Type of EDI Solutions

This list touches on several popular EDI software and solution options.
However, many vendors offer a combination of approaches to better serve their customers.

EDI Networks

Multienterprise Commerce Networks

These commerce networks emerged most recently, in the last decade. They provide a modern, unified approach to support omnichannel and the growing need of enterprises to connect with many supply and demand channels, including EDI, eCommerce, online marketplaces, suppliers, retailers and more.

Single Channel Networks

This type of network generally supports EDI only, with few exceptions, and provides all the components required for EDI, such as mapping, translation, and connectivity to trading partners. As companies expand to sell via multiple channels, such as digital commerce marketplaces and drop ship programs, they may find that single-channel networks restrict their omnichannel growth.

Value Added Network

VANs are a more traditional connectivity method through which a business sends transactions between multiple trading partners. VANs use a virtual mailbox to manage incoming documents, which must be manually checked and processed by the receiving party. These networks are becoming less popular as new connectivity methods are adopted by trading partners, such as AS2, AS3, FTP, SFTP and others.

EDI Systems

EDI in the Cloud (Web EDI)

Web-based EDI uses the cloud instead of physical on-premises servers. In addition to reducing IT needs and hardware and software costs, web-based EDI lets users manage their EDI from anywhere with wi-fi. Because the software is continually updated and backed up in the cloud, there’s also no need for costly new software installations.

End-to-End Integrated EDI

This type of EDI solution enables streamlined communications between trading partners by eliminating the need for multi-vendor solutions. End-to-End EDI combines a value added network with trading partner maps and an EDI system that directly connects to demand channels and business systems such as ERPs.

On-Premises EDI

On-Premises solutions use physical, on-site servers to deploy EDI software, offering businesses complete control over their solution, including security and data access. Business can choose to house their servers on-location, or use a “hosted” solution, where the servers reside in a third-party data center. Businesses choosing to maintain their own servers will need to invest heavily in IT, while those using a third party may split maintenance and security responsibilities

On-premises EDI is generally deployed by companies with significantly high transaction volumes, up to millions per month, which justifies investment in internal IT and mapping resources instead of outsourcing EDI needs. However, this option is becoming less popular as alternative fully managed service EDI solutions are offered.

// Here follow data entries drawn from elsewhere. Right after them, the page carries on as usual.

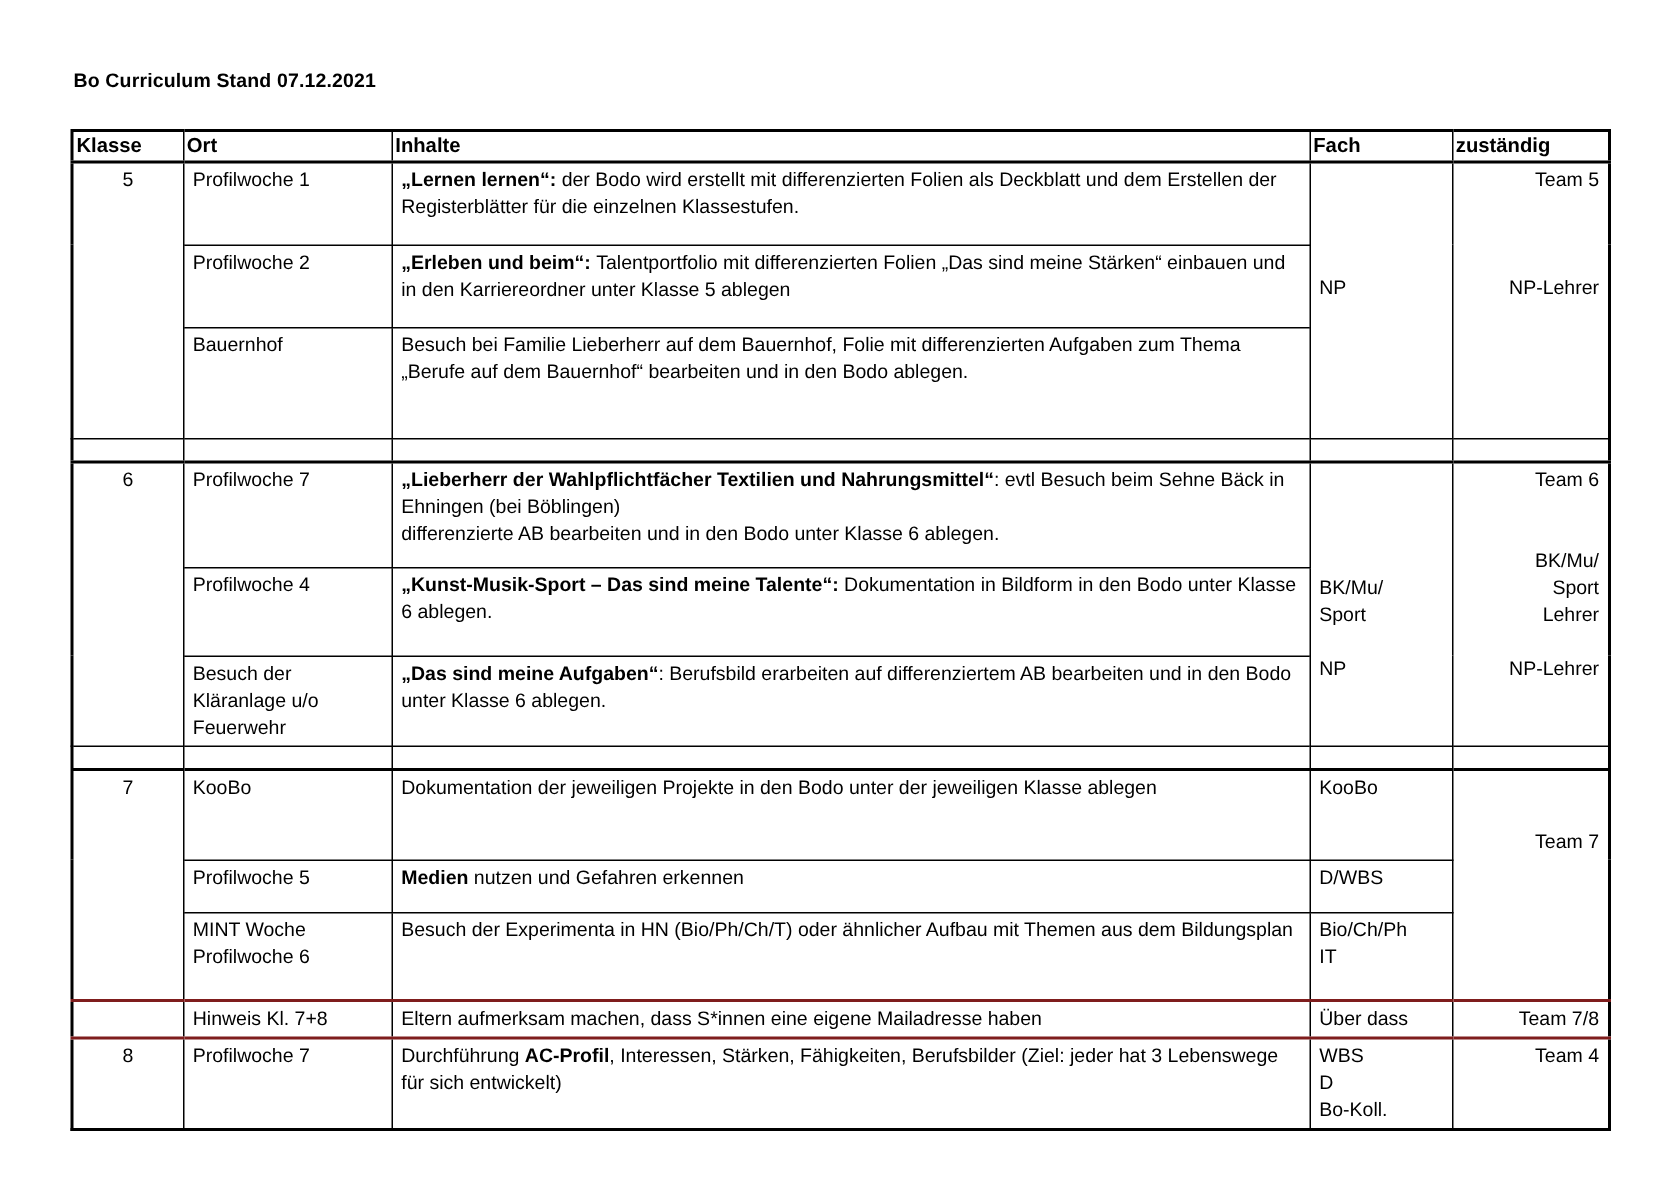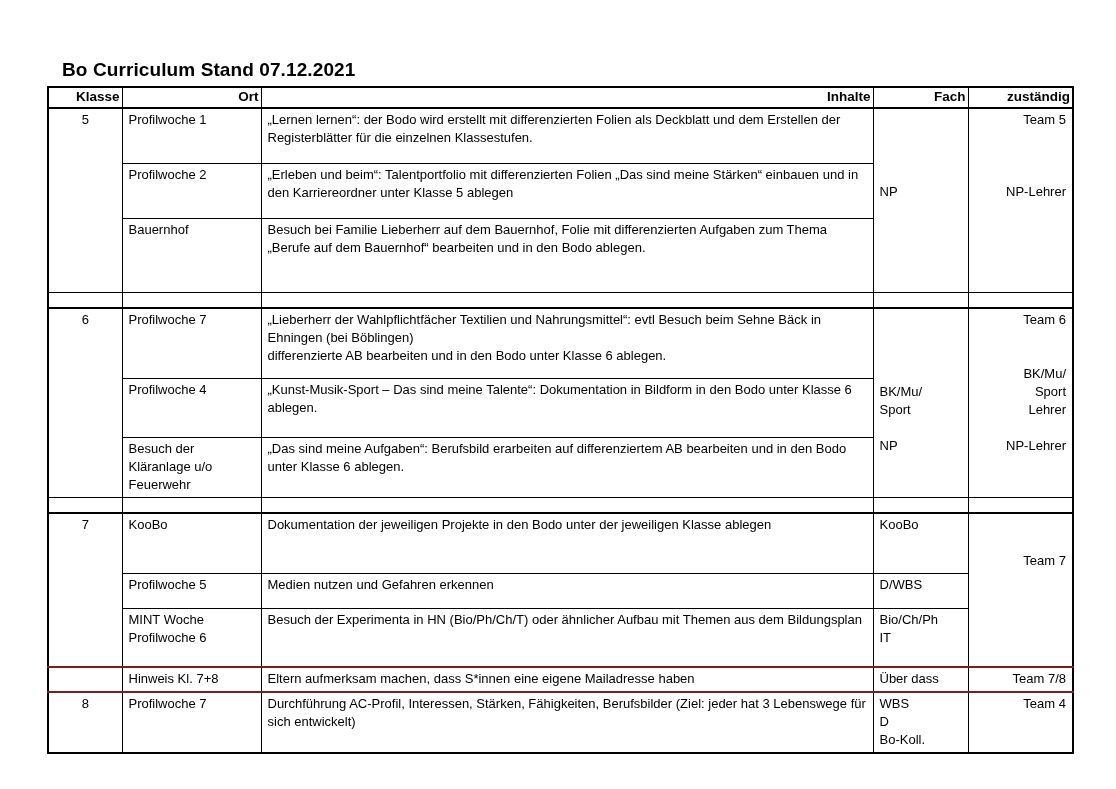--- a/index.html
+++ b/index.html
@@ -6,21 +6,21 @@
   .page {
     position:relative;
     width:1116px; height:789px;
     background:#ffffff;
     font-family:"Liberation Sans", sans-serif;
     color:#000;
     overflow:hidden;
   }
   .doc-title {
     position:absolute; left:47px; top:44px;
-    font-size:19px; font-weight:bold; margin:15px;
+    font-size:13px; font-weight:bold; margin:2px;
     letter-spacing:0.1px;
   }
   table.curriculum {
     position:absolute; left:47px; top:86px;
     width:1025px;
     border-collapse:collapse;
     table-layout:fixed;
     border:2px solid #000;
   }
   th, td {
@@ -28,28 +28,28 @@
     vertical-align:top;
     font-size:13px;
     line-height:18px;
     padding:2px 6px 3px 6px;
     white-space:pre-line;
     overflow:hidden;
   }
   thead th {
     font-size:13.5px;
     font-weight:bold;
-    text-align:right;
+    text-align:left;
     padding:0 2px 1px 2px;
     border-top:2px solid #000;
     border-bottom:2px solid #000;
   }
   td.klasse {text-align:center; padding-left:2px; padding-right:2px;}
   td.zust  {padding-left:8px;text-align:right;}
-  .b {font-weight:normal;}
+  .b {font-weight:bold;}
   tr.h19{height:19px} tr.h55{height:55px} tr.h74{height:74px}
   tr.h16{height:16px} tr.h70{height:70px} tr.h59{height:59px}
   tr.h60{height:60px} tr.h35{height:35px} tr.h21{height:21px}
   tr.h61{height:61px}
   tr.spacer td {border-bottom:2px solid #000;}
   tr.thick-top td {border-top:2px solid #7f1d1d;}
 </style>
 </head>
 <body>
 

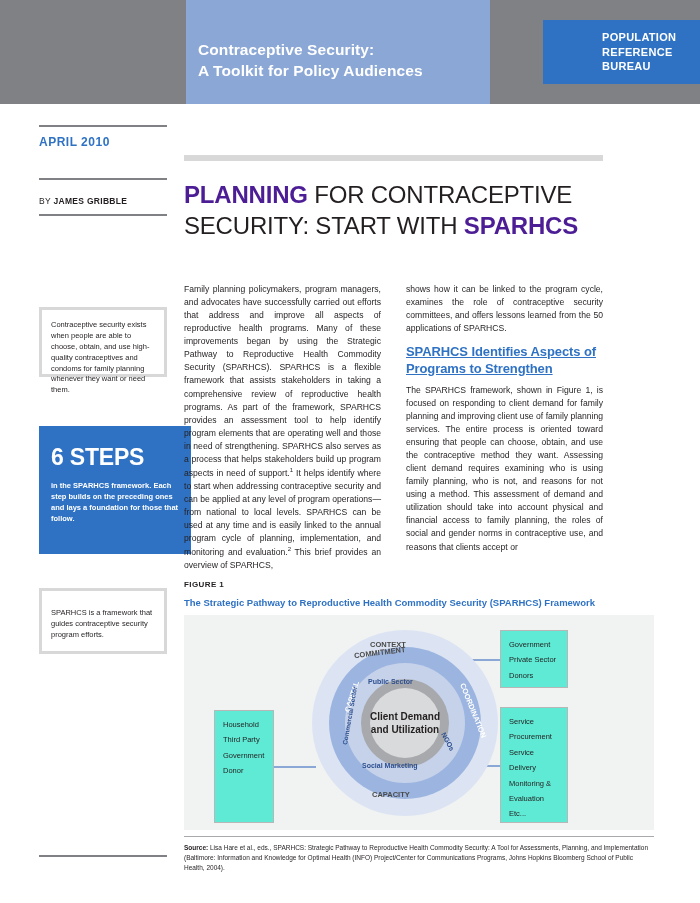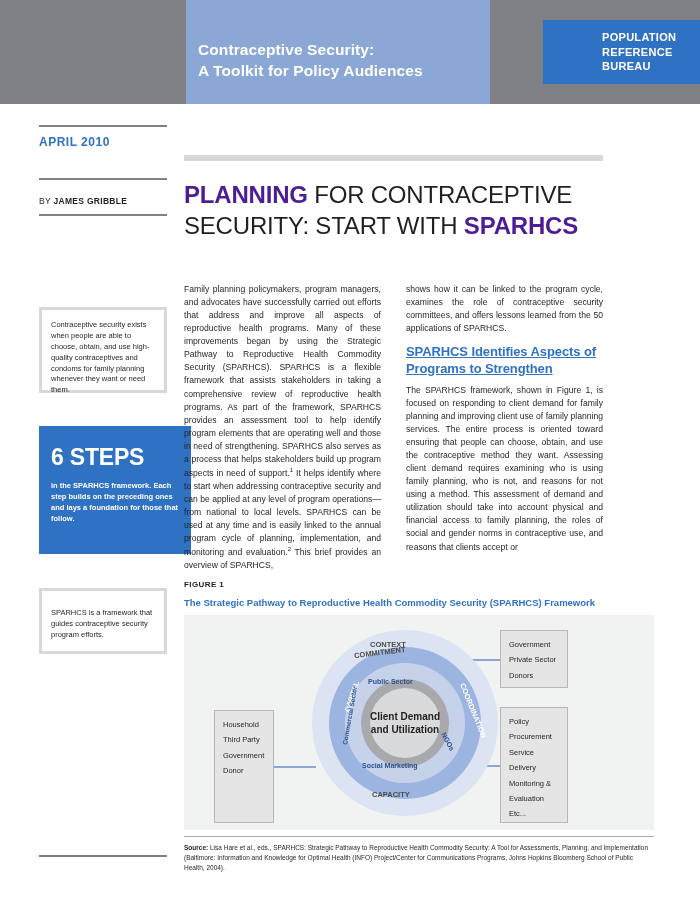--- a/index.html
+++ b/index.html
@@ -104,21 +104,21 @@
     background: #808184;
   }
 
   .sidebox {
     position: absolute;
     left: 39px;
     width: 128px;
     border: 3px solid #d8d8d8;
     box-sizing: border-box;
   }
-  .sidebox.one { top: 307px; height: 86px; }
+  .sidebox.one { top: 307px; height: 70px; }
   .sidebox.three { top: 588px; height: 66px; }
   .sidebox-text {
     font-size: 7.5px;
     line-height: 1.45;
     padding: 10px 9px;
     color: #231f20;
   }
   .sidebox.three .sidebox-text { padding-top: 17px; }
 
   .steps-box {
@@ -210,21 +210,21 @@
   }
   .figure-area {
     position: absolute;
     top: 615px; left: 184px;
     width: 470px; height: 215px;
     background: #f1f2f2;
   }
 
   .fig-box {
     position: absolute;
-    background: #e5e5e5;
+    background: #5eead4;
     border: 1px solid #b7b7b7;
     font-size: 7.5px;
     line-height: 2.05;
     padding: 6px 8px;
     box-sizing: border-box;
     color: #231f20;
   }
   .fig-box.left-items { top: 710px; left: 214px; width: 60px; height: 113px; }
   .fig-box.right-top { top: 630px; left: 500px; width: 68px; height: 58px; }
   .fig-box.right-bottom { top: 707px; left: 500px; width: 68px; height: 116px; }
@@ -385,21 +385,21 @@
     <div>Donor</div>
   </div>
 
   <div class="fig-box right-top">
     <div>Government</div>
     <div>Private Sector</div>
     <div>Donors</div>
   </div>
 
   <div class="fig-box right-bottom">
-    <div>Policy</div>
+    <div>Service</div>
     <div>Procurement</div>
     <div>Service Delivery</div>
     <div>Monitoring &amp; Evaluation</div>
     <div>Etc...</div>
   </div>
 
   <div class="source-rule"></div>
   <div class="source">
     <b>Source:</b><span> Lisa Hare et al., eds., SPARHCS: Strategic Pathway to Reproductive Health Commodity Security: A Tool for Assessments, Planning, and Implementation (Baltimore: Information and Knowledge for Optimal Health (INFO) Project/Center for Communications Programs, Johns Hopkins Bloomberg School of Public Health, 2004).</span>
   </div>

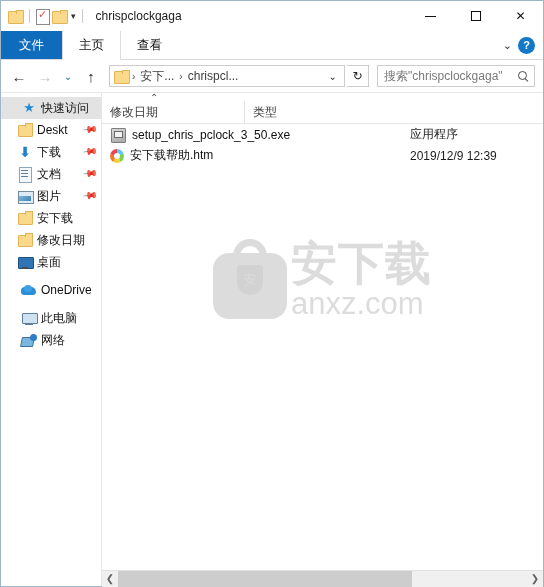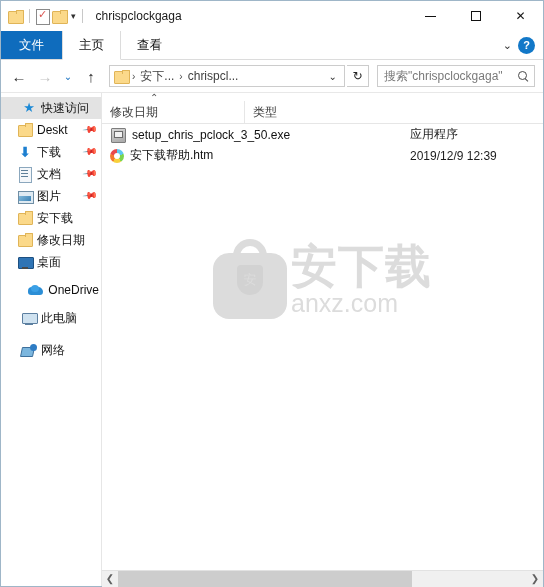--- a/index.html
+++ b/index.html
@@ -365,21 +365,21 @@
     display:flex; align-items:center; justify-content:center;
     font-size: 13px; color:#dcdcdc;
   }
   .wm-text { display:flex; flex-direction:column; line-height:1; }
   .wm-cn {
     font-size: 46px; color:#dcdcdc; font-weight:bold;
     letter-spacing: 1px;
     -webkit-text-stroke: 0px;
   }
   .wm-en {
-    font-size: 25px; color:#dcdcdc;
+    font-size: 31px; color:#dcdcdc;
     letter-spacing: 0px; margin-top: 2px;
   }
 
   
   .hscroll {
     height: 16px; flex:0 0 auto;
     display:flex; align-items:center;
     background:#f0f0f0;
     border-top:1px solid #e2e2e2;
   }
@@ -537,31 +537,31 @@
         <span class="nav-ico ico-folder"></span>
         <span class="nav-label">修改日期</span>
       </div>
 
 
       <div class="nav-item ind-1">
         <span class="nav-ico ico-desktop"></span>
         <span class="nav-label">桌面</span>
       </div>
 
-      <div class="nav-item ind-0" style="margin-top:6px;justify-content:flex-end;">
+      <div class="nav-item ind-0" style="margin-top:6px;">
         <span class="nav-ico ico-onedrive"></span>
         <span class="nav-label">OneDrive</span>
       </div>
 
       <div class="nav-item ind-0" style="margin-top:6px;">
         <span class="nav-ico ico-pc"></span>
         <span class="nav-label">此电脑</span>
       </div>
 
-      <div class="nav-item ind-0" style="margin-top:10px;">
+      <div class="nav-item ind-0" style="margin-top:0;">
         <span class="nav-ico ico-net"></span>
         <span class="nav-label">网络</span>
       </div>
     </div>
 
     <div class="pane">
 
       <div class="pane-topchev">
         <span>⌃</span>
       </div>

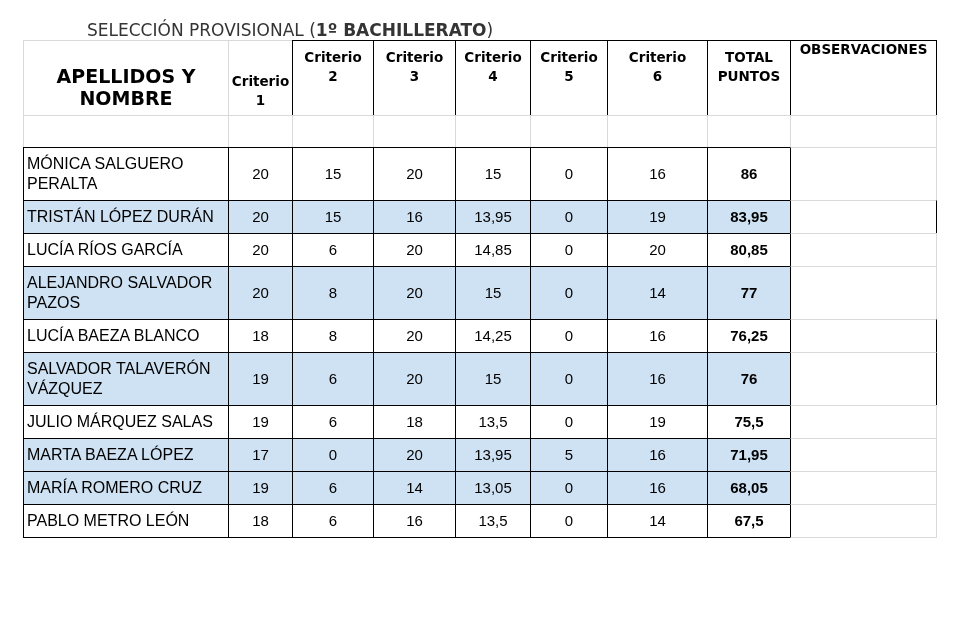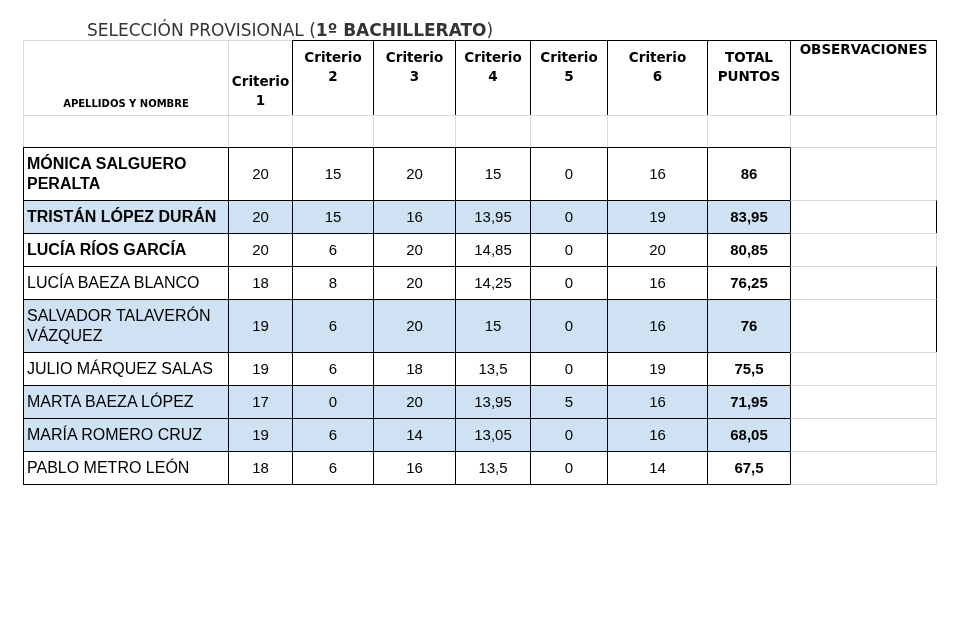--- a/index.html
+++ b/index.html
@@ -23,35 +23,35 @@
 
   
   .bt-k{border-top:1px solid #000;}  .bl-k{border-left:1px solid #000;}
   .br-k{border-right:1px solid #000;}.bb-k{border-bottom:1px solid #000;}
   .bt-g{border-top:1px solid #d9d9d9;}  .bl-g{border-left:1px solid #d9d9d9;}
   .br-g{border-right:1px solid #d9d9d9;}.bb-g{border-bottom:1px solid #d9d9d9;}
 
   
   thead tr.hdr{height:75px;}
   th{font-family:"DejaVu Sans",sans-serif;font-weight:bold;background:#fff;}
-  .h-name{vertical-align:bottom;text-align:center;font-size:10px;padding-bottom:6px;}
+  .h-name{vertical-align:bottom;text-align:center;font-size:19px;padding-bottom:6px;}
   .h-crit{vertical-align:top;text-align:center;font-size:13.5px;line-height:19px;
           padding-top:7px;white-space:pre-line;}
   .h-c1{vertical-align:bottom;padding-top:0;padding-bottom:5px;}
   .h-obs{vertical-align:top;text-align:center;font-size:13.5px;padding-top:0;}
 
   thead tr.spacer{height:32px;}
   thead tr.spacer td{background:#fff;}
 
   
   td.cell-name{
     text-align:left;vertical-align:middle;
     font-size:16px;line-height:20px;padding:6px 2px 6px 3px;background:#fff;
   }
-  td.cell-name.bold{font-weight:bold;}
+  td.cell-name.bold{font-weight:normal;}
   td.cell-num{
     text-align:center;vertical-align:middle;font-size:15px;
     padding:6px 2px;background:#fff;line-height:20px;
   }
   td.cell-total{font-weight:bold;}
   td.cell-obs{background:#fff;}
   tr.shaded td.cell-name,tr.shaded td.cell-num{background:var(--shade,#cfe2f3);}
 </style>
 </head>
 <body style="--shade: #cfe2f3;">
@@ -128,20 +128,31 @@
         <td class="cell-name bt-k bl-k bold">LUCÍA RÍOS GARCÍA</td>
         <td class="cell-num bt-k bl-k">20</td>
         <td class="cell-num bt-k bl-k">6</td>
         <td class="cell-num bt-k bl-k">20</td>
         <td class="cell-num bt-k bl-k">14,85</td>
         <td class="cell-num bt-k bl-k">0</td>
         <td class="cell-num bt-k bl-k">20</td>
         <td class="cell-num cell-total bt-k bl-k">80,85</td>
         <td class="cell-obs bt-g bl-k br-g"></td>
       </tr>
+      <tr class="shaded">
+        <td class="cell-name bt-k bl-k">ALEJANDRO SALVADOR PAZOS</td>
+        <td class="cell-num bt-k bl-k">20</td>
+        <td class="cell-num bt-k bl-k">8</td>
+        <td class="cell-num bt-k bl-k">20</td>
+        <td class="cell-num bt-k bl-k">15</td>
+        <td class="cell-num bt-k bl-k">0</td>
+        <td class="cell-num bt-k bl-k">14</td>
+        <td class="cell-num cell-total bt-k bl-k">77</td>
+        <td class="cell-obs bt-g bl-k br-g"></td>
+      </tr>
       <tr>
         <td class="cell-name bt-k bl-k">LUCÍA BAEZA BLANCO</td>
         <td class="cell-num bt-k bl-k">18</td>
         <td class="cell-num bt-k bl-k">8</td>
         <td class="cell-num bt-k bl-k">20</td>
         <td class="cell-num bt-k bl-k">14,25</td>
         <td class="cell-num bt-k bl-k">0</td>
         <td class="cell-num bt-k bl-k">16</td>
         <td class="cell-num cell-total bt-k bl-k">76,25</td>
         <td class="cell-obs bt-g bl-k br-k"></td>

Benefits of Integrated EDI

1. Eliminate Manual Effort and Errors

Integrated EDI facilitates the translation and transmission of order data, so you don’t have to waste time with retyping. In addition to accelerating order processing and fulfillment, integrated EDI also speeds invoice and payments processes, so you can quickly recognize revenue.

2. Reduce Lead Times and Inventory Levels

EDI allows you to send and receive documents in a fraction of the time, which can drastically reduce delivery turnaround times. Plus, EDI documents like Advance Shipping Notices help you stay informed of incoming deliveries, so you can get ahead of stock shortages.

3. Improve Supplier Relationships

No more lengthy phone calls or back-and-forth emails. EDI provides automated, accurate trading partner communications to ensure the right shipments get to the right locations, on time, all while reducing chargebacks.

4. Cut Costs

EDI enables your business to scale while simultaneously reducing overhead, personnel requirements and time spent managing orders. With electronic document processing, you won’t need to spend on paper, document storage, or postage.

5. Position Yourself for Success

Hundreds of top retailers and e-tailers require EDI documents from their vendors. By using automated, compliant EDI, you’ll be able to offer better service at lower prices, making you more attractive to new trading partners.